I'm on the bus with my noise stuck in yet another book. I look up to make sure I didn't miss my stop and I see this man signing to another man sitting across from him. I sign really well so I watch their conversation. They are going in on the bus driver. Then I hear someone's phone going off. It's Lil Jon Snap Yo Fingers and its blaring loud as ever on the this very quiet. The owner of this loud phone is none other than the man who was signing. He obviously couldn't hear it.

Those stories are just a few of the many wonderful scenarios I found myself in. If 2010 is anything like this year that is passing, I'll need depends so that I don't have any accidents of myself. Hope you enjoy sharing in my silliness

Ladycakes

28.12.09

Letters to a General Pt. 2: Let's Go to Church

It was raining today and you didn't want to go outside so we stayed in. You picked up the Sunday school book and begin to study the lesson. You always wanted to make sure that you understood the lesson before you imparted your wisdom on your class. Being the curious person I am, I ask you what are you doing? You hold out the book to me and says you're delving in the word of the Lord.

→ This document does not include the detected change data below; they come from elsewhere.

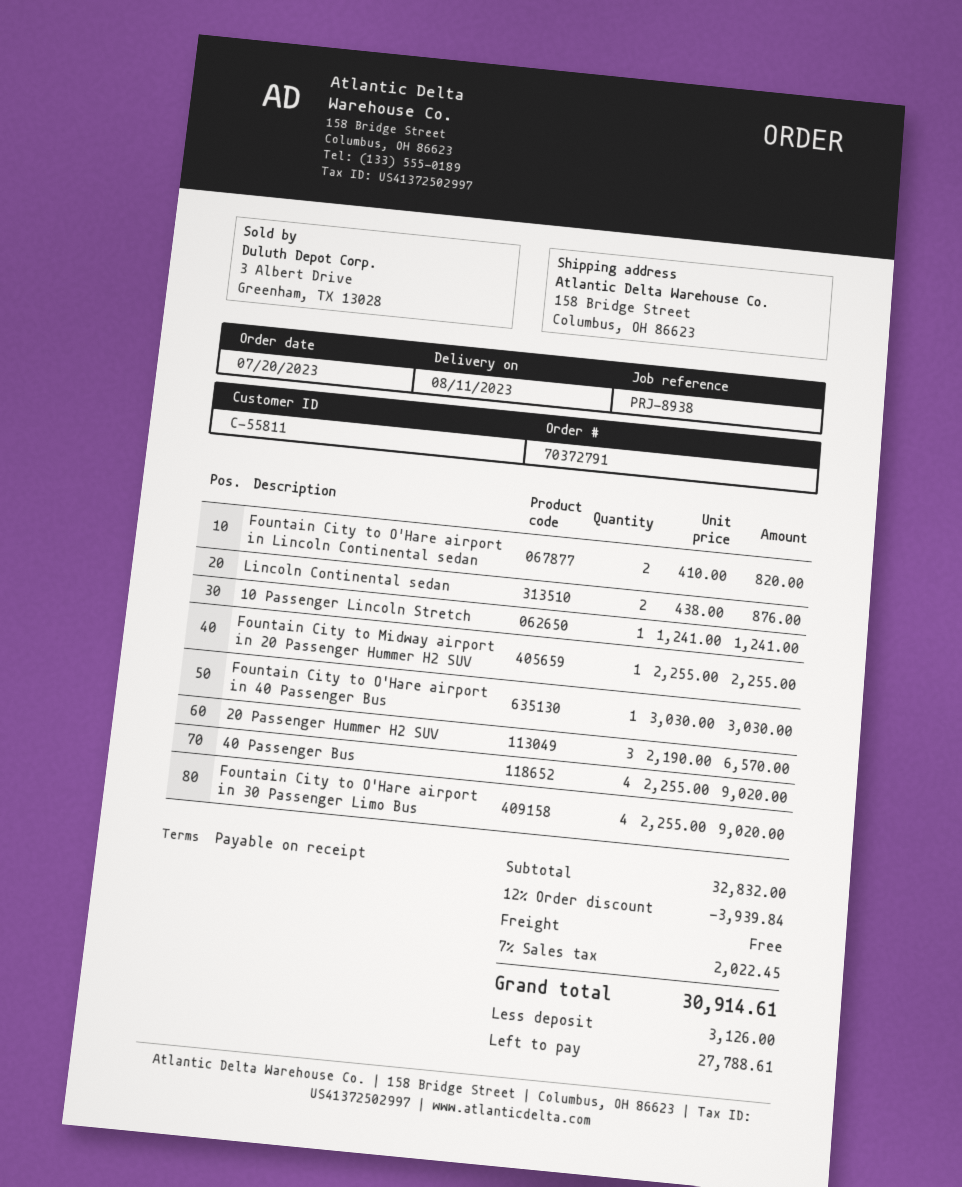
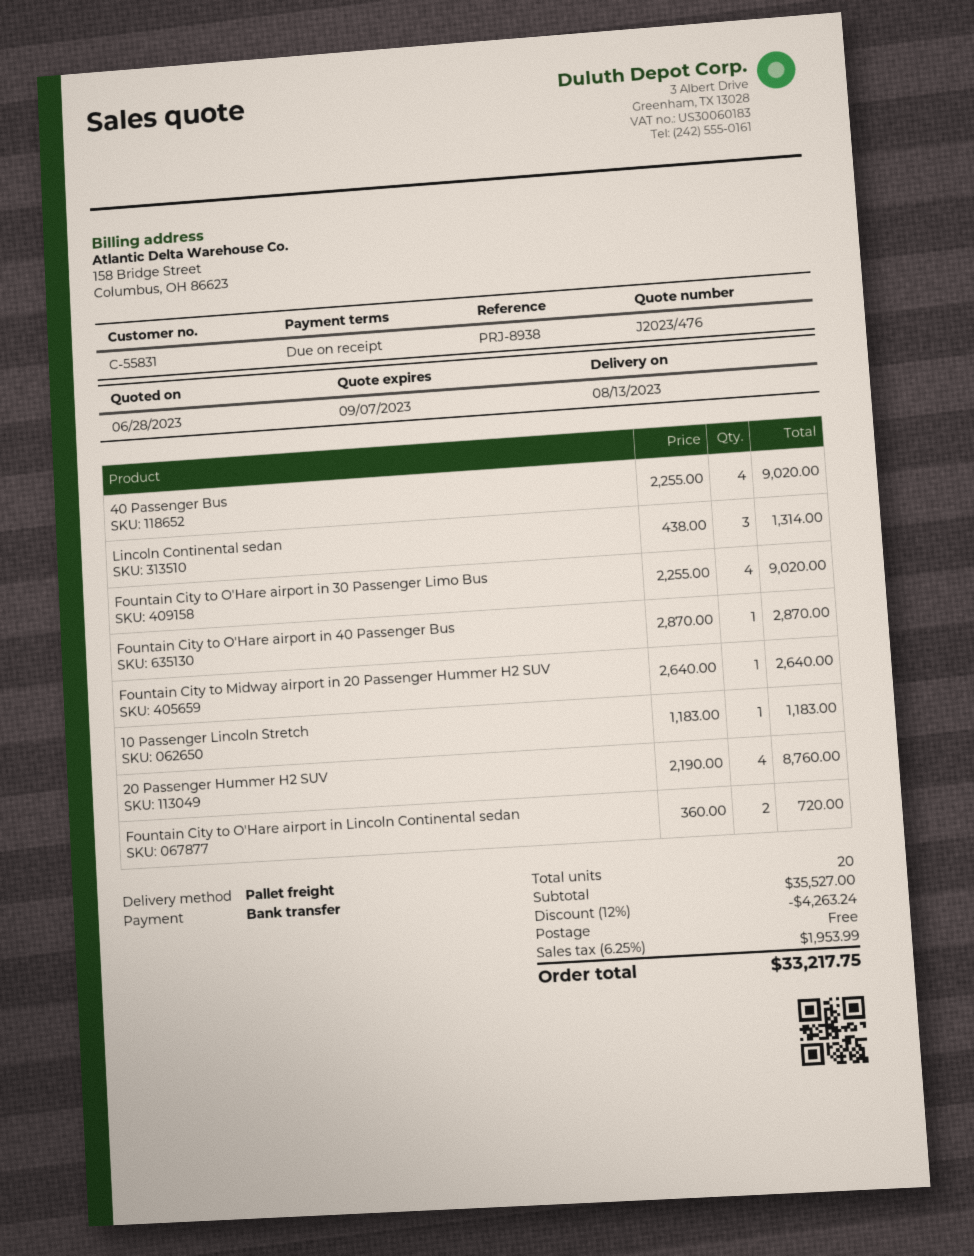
delivery date: 2023-08-11 -> 2023-08-13
customer number: C-55811 -> C-55831
Fountain City to O'Hare airport in Lincoln Continental sedan: 2 x 410.00 = 820.00 -> 2 x 360.00 = 720.00
Lincoln Continental sedan: 2 x 438.00 = 876.00 -> 3 x 438.00 = 1314.00
10 Passenger Lincoln Stretch: 1 x 1241.00 = 1241.00 -> 1 x 1183.00 = 1183.00
Fountain City to Midway airport in 20 Passenger Hummer H2 SUV: 1 x 2255.00 = 2255.00 -> 1 x 2640.00 = 2640.00
Fountain City to O'Hare airport in 40 Passenger Bus: 1 x 3030.00 = 3030.00 -> 1 x 2870.00 = 2870.00
20 Passenger Hummer H2 SUV: 3 x 2190.00 = 6570.00 -> 4 x 2190.00 = 8760.00
subtotal: 32832.00 -> 35527.00
discount: 12% = 3939.84 -> 12% = 4263.24
tax: 7% = 2022.45 -> 6.25% = 1953.99
total: 30914.61 -> 33217.75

I want to delve also. You could have turned me away and told me to stay in my primary book but you perched me on your lap and begin to read the lesson. You introduced a new way of understanding biblical verses. I remember you saying that we must take a critical eye to God's word or we wouldn't be able to get a deeper understanding of it. Isiah 10:15 still holds a special place in my heart.

General Lee started turning mind into the critical thinking machine it is today. The Bible was the first book he learned to read and though he approached with a sense of reverence but he still approached it with a critical mind. General Lee didn't want me to just to accept what I heard as truth. I can still hear him now saying that if what you believe in can't hold up to questions then you're believing in the wrong thing. He was never afraid to answer my questions about his faith and I gained immense respect for him. Because of General Lee, I am no longer afraid to question my beliefs and look for the deeper meaning.


Ladycakes

Letters to a General Pt. 1

This particular day Hogan's Heroes is on. I didn't quite get the concept of the episode but it seemed to very amusing to you. I ate popcorn and you were smashing pecans. During a commercial break you look at me and ask, "Are you my baby girl?" to which I reply, "of course I am." Hogan's Heroes returns and we settle into our places on the couch and enjoy the rest of the episode. General Lee has decided to a break from his fighting to spend a little time with his favorite girl...

This may seem strange or even a little boring to some people but to me it was essential. General Lee and I were together everyday until I was 11 when cancer took him from this life. Over Christmas break I was sharing stories with my mother about my memories of General Lee and suggested that I put them on paper and I agreed. Its been about three years since I have blogged and this memories have prompted me to start back again. My general will also be the first man I loved desperately and I hope with this entries and the ones ensuing will give you a glimpse of the man I call General Lee.